Entries provided:
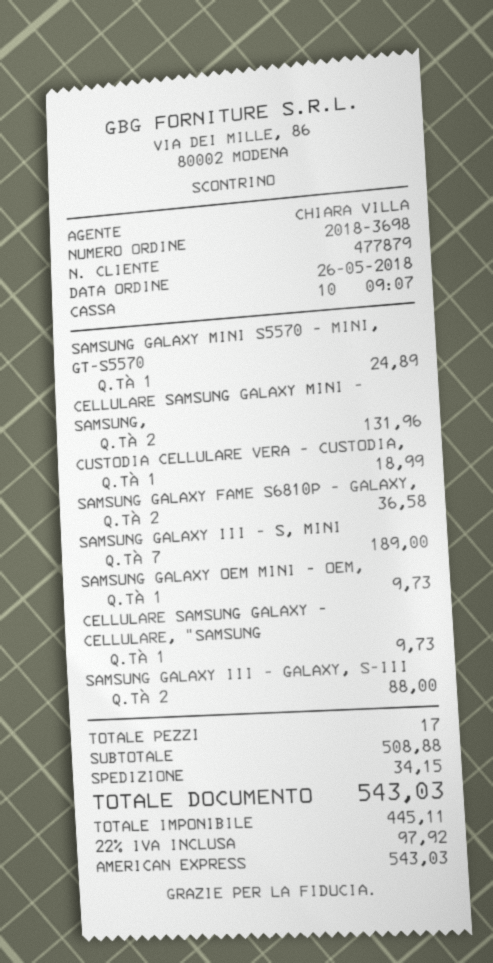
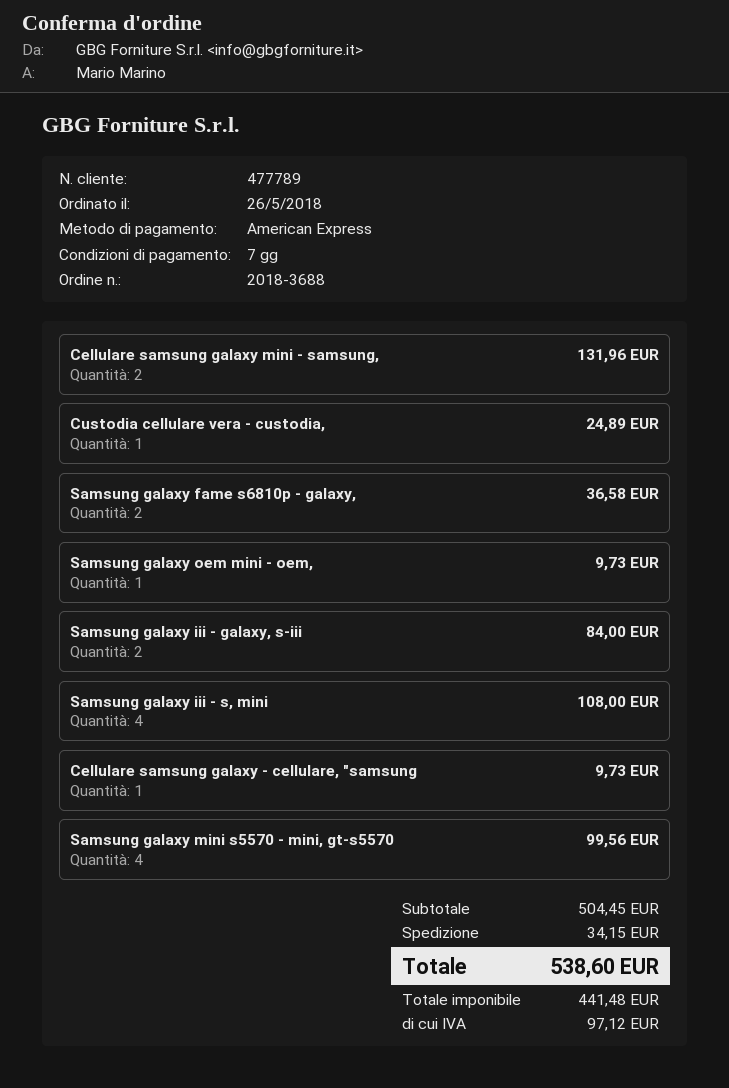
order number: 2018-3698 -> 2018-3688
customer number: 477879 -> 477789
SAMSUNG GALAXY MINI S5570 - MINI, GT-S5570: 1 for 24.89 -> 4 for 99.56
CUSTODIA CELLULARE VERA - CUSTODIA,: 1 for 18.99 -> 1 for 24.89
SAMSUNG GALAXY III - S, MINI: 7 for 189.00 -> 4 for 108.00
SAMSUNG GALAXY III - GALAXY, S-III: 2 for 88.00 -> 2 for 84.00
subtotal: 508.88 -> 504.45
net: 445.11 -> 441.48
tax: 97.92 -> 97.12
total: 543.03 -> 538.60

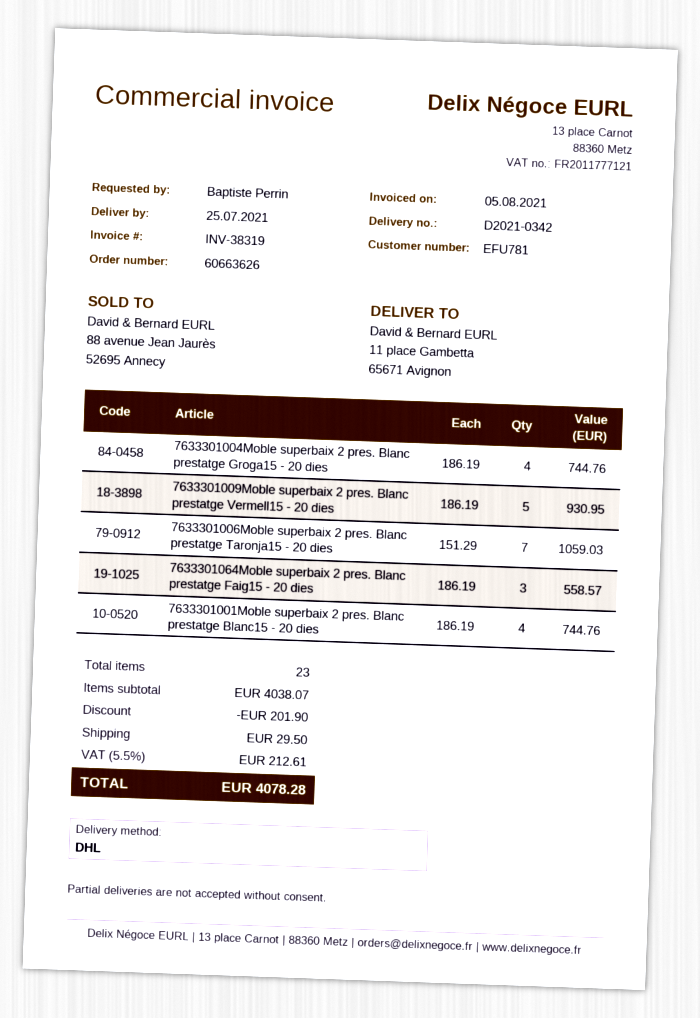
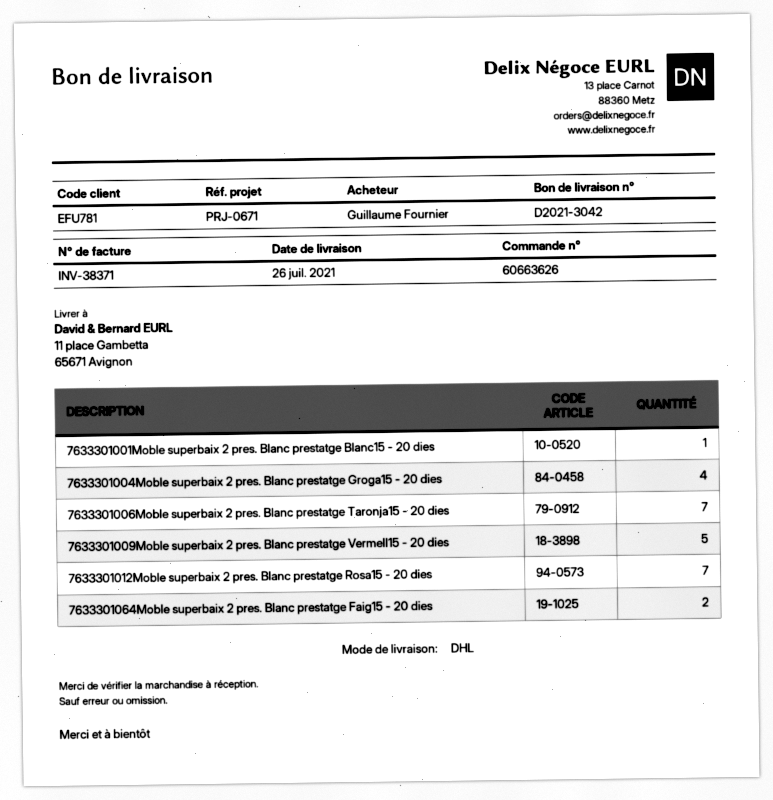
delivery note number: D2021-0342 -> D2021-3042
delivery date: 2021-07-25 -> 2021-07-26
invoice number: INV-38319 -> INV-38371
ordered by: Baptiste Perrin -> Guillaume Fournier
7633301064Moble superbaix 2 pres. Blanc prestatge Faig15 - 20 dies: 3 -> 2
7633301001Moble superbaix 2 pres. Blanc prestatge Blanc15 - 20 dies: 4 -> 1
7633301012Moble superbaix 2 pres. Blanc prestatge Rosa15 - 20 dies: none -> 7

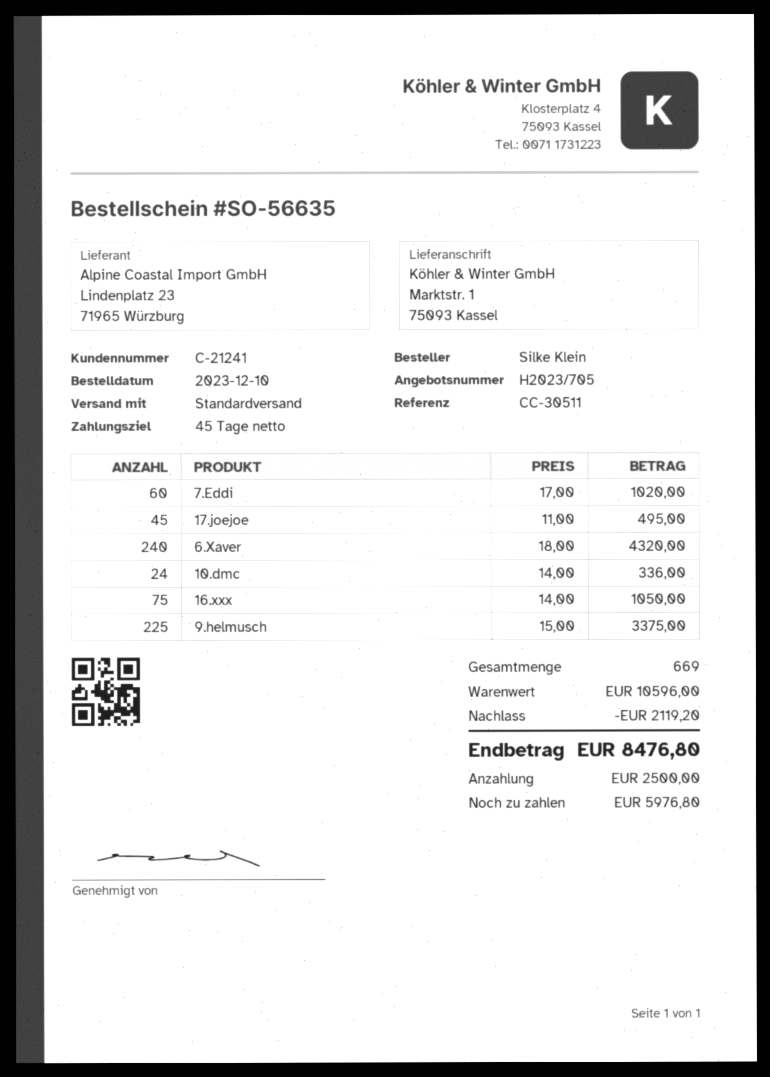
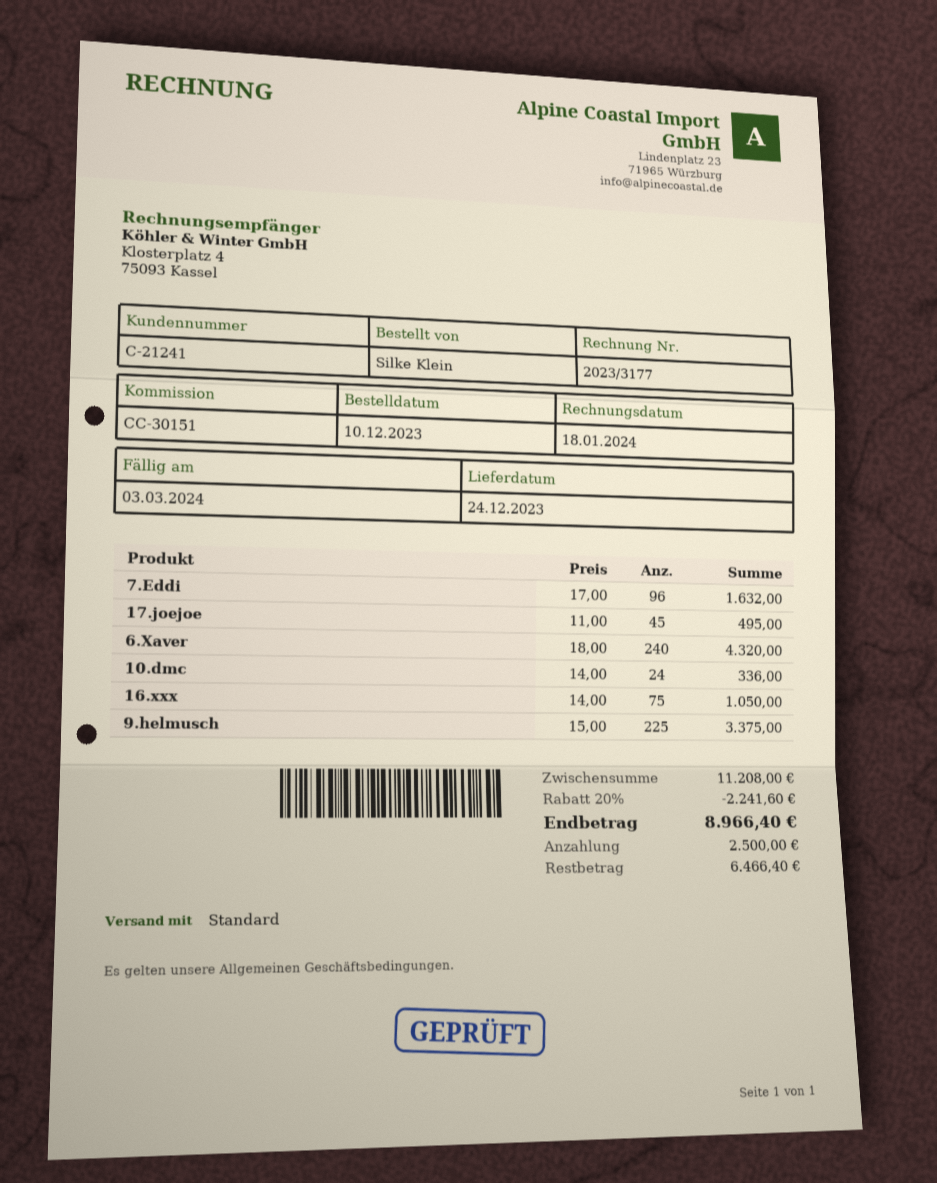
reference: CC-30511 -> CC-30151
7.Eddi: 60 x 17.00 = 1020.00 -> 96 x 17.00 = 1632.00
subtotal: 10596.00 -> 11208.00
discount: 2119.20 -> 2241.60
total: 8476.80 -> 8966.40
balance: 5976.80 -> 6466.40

Problem to work on:
Beginning with the first line of the records, write out every line up to and including the one with "7633301012Moble superbaix 2", exactly, and omit all pictures.

Solution to this exercise:
order number: 2018-3698 -> 2018-3688
customer number: 477879 -> 477789
SAMSUNG GALAXY MINI S5570 - MINI, GT-S5570: 1 for 24.89 -> 4 for 99.56
CUSTODIA CELLULARE VERA - CUSTODIA,: 1 for 18.99 -> 1 for 24.89
SAMSUNG GALAXY III - S, MINI: 7 for 189.00 -> 4 for 108.00
SAMSUNG GALAXY III - GALAXY, S-III: 2 for 88.00 -> 2 for 84.00
subtotal: 508.88 -> 504.45
net: 445.11 -> 441.48
tax: 97.92 -> 97.12
total: 543.03 -> 538.60

delivery note number: D2021-0342 -> D2021-3042
delivery date: 2021-07-25 -> 2021-07-26
invoice number: INV-38319 -> INV-38371
ordered by: Baptiste Perrin -> Guillaume Fournier
7633301064Moble superbaix 2 pres. Blanc prestatge Faig15 - 20 dies: 3 -> 2
7633301001Moble superbaix 2 pres. Blanc prestatge Blanc15 - 20 dies: 4 -> 1
7633301012Moble superbaix 2 pres. Blanc prestatge Rosa15 - 20 dies: none -> 7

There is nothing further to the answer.